Influenza, il picco ha colpito soprattutto i bambini: a che punto siamo?

Le vittime dell’influenza hanno raggiunto vette altissime in questa stagione 2016/2017 ma il peggio è arrivato e sembra in procinto di andarsene. Come previsto, i bambini sono stati in assoluto i più colpiti. Facciamo il punto della situazione.

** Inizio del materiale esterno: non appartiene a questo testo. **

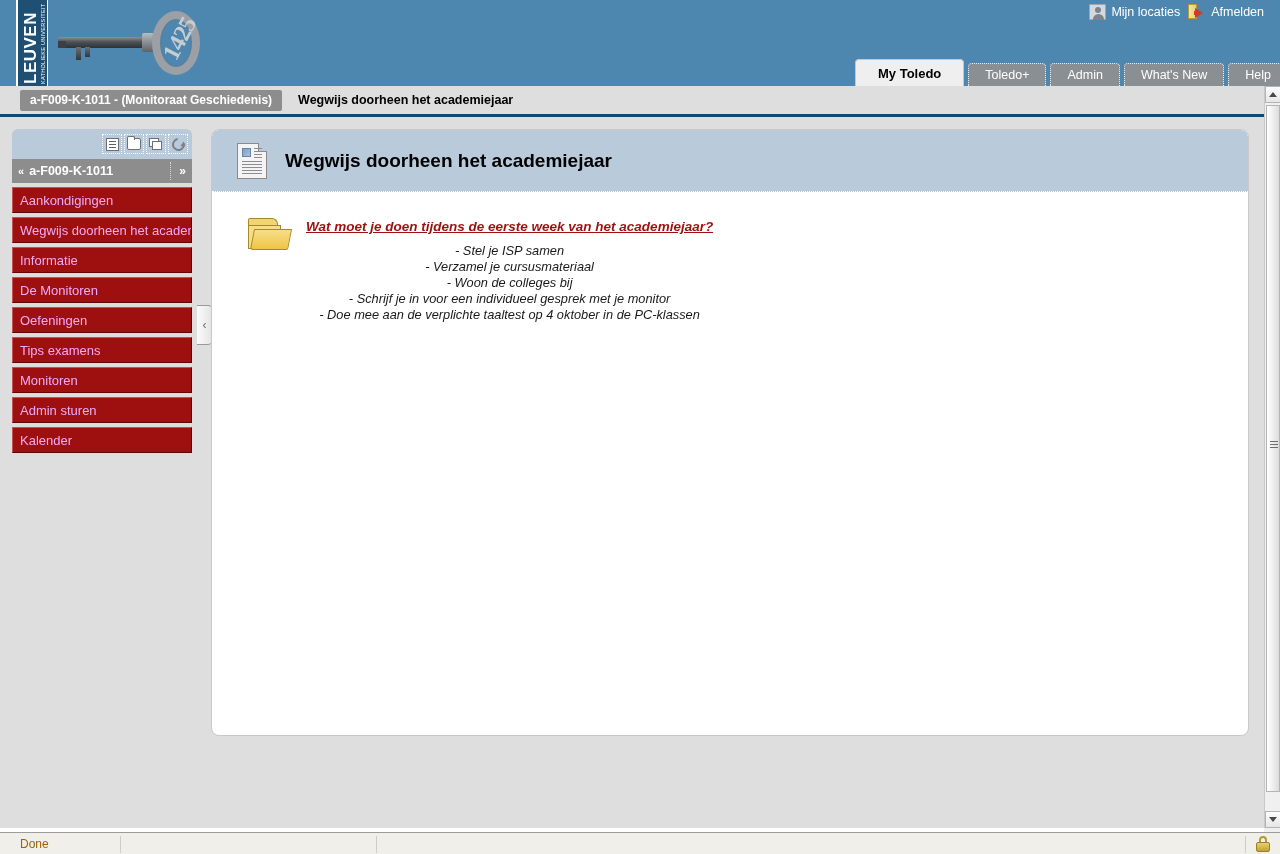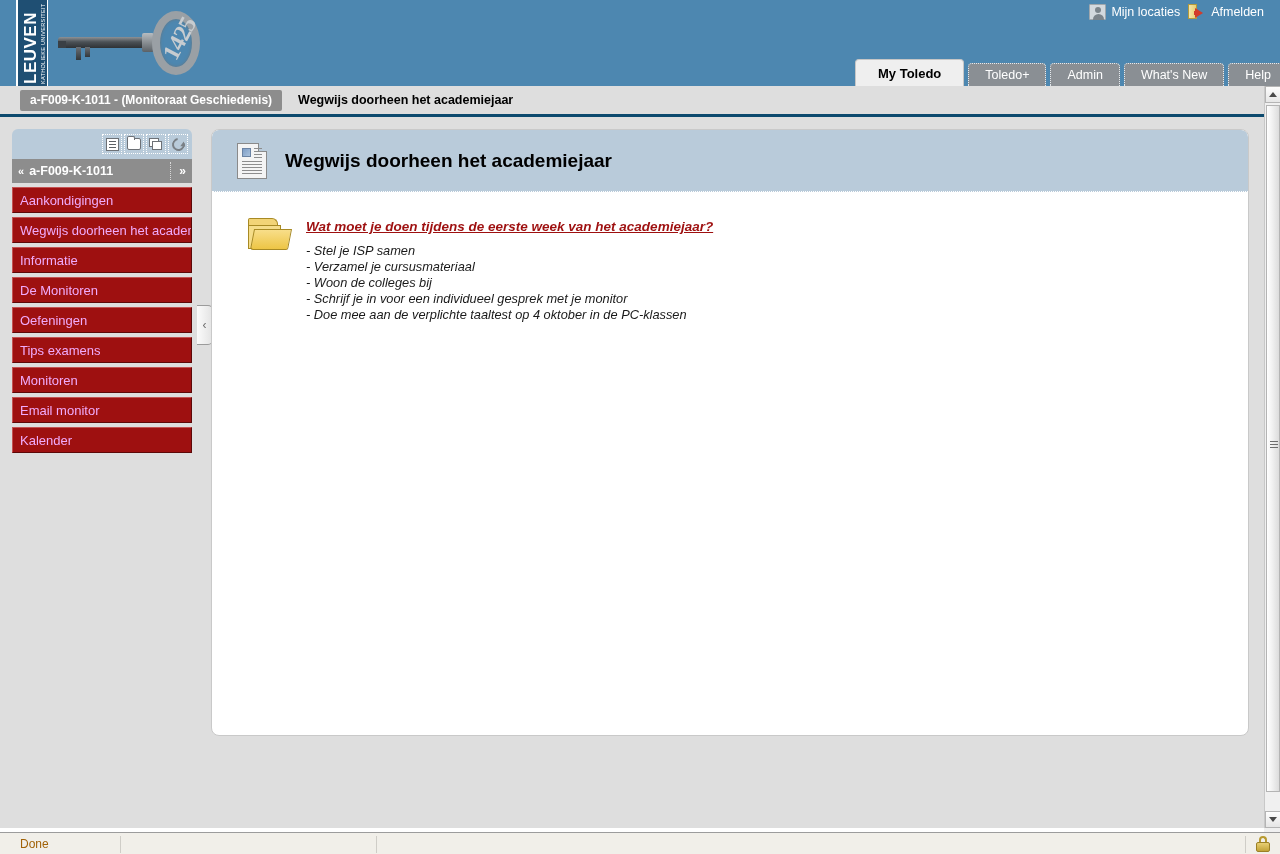--- a/index.html
+++ b/index.html
@@ -457,6 +457,7 @@
     font-size: 12.8px;
     color: #1a1a1a;
     line-height: 16px;
+    text-align: center;
   }
 
   

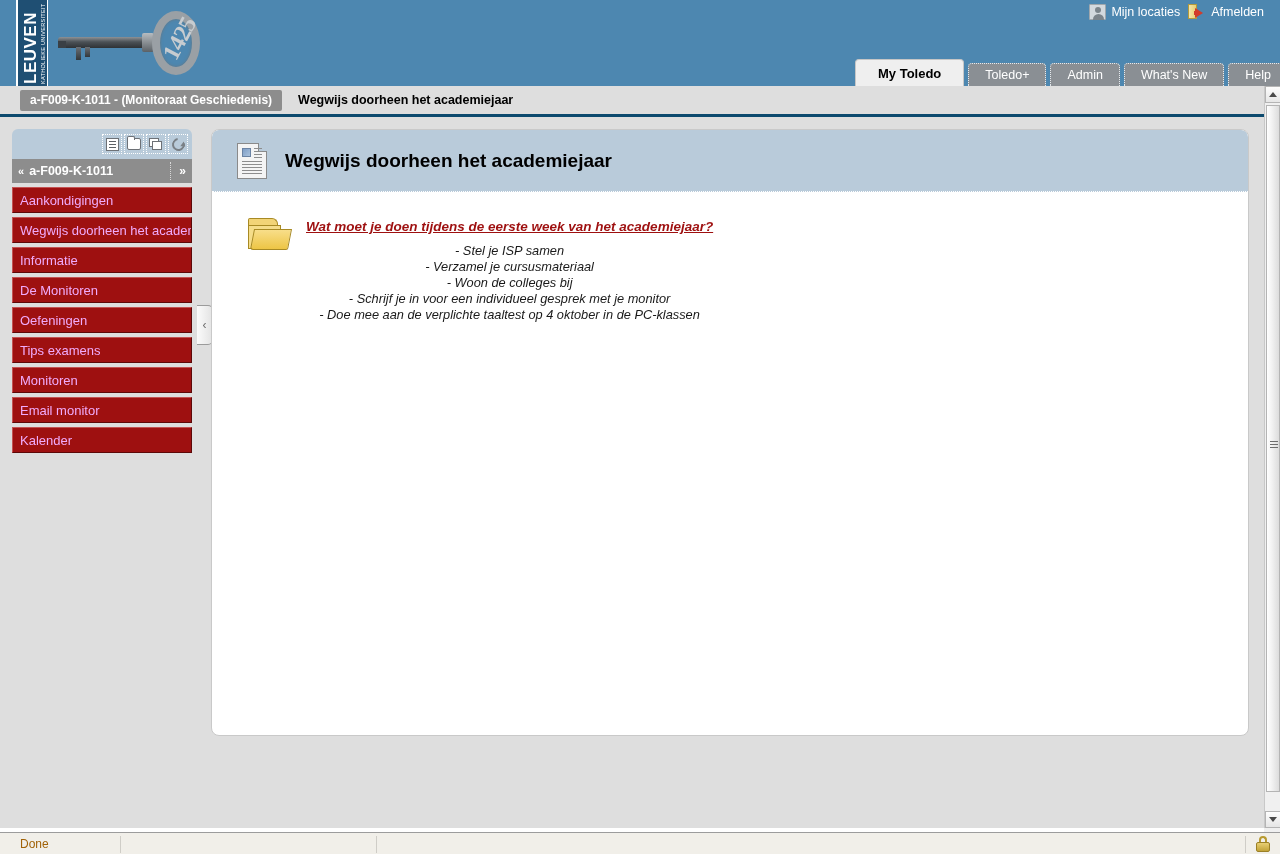--- a/index.html
+++ b/index.html
@@ -673,7 +673,7 @@
             <span>Monitoren</span>
           </div>
         <div class="menu-btn">
-            <span>Email monitor</span>
+            <span>Admin sturen</span>
           </div>
         <div class="menu-btn">
             <span>Kalender</span>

Era ovvio che freddo e gelo avrebbero fatto registrare il picco dell’influenza 2017. Si sono verificati 552.300 casi solamente nella prima settimana di gennaio, mentre l’ultima settimana di dicembre aveva raggiunto quota 603.400 per un totale stagionale di 2 milioni e 486mila ammalati (dati Simg, Società Italiana di Medicina Generale e delle Cure Primarie). Cosa bisogna aspettarsi per le prossime settimane? Circa un altro milione e mezzo di italiani a letto.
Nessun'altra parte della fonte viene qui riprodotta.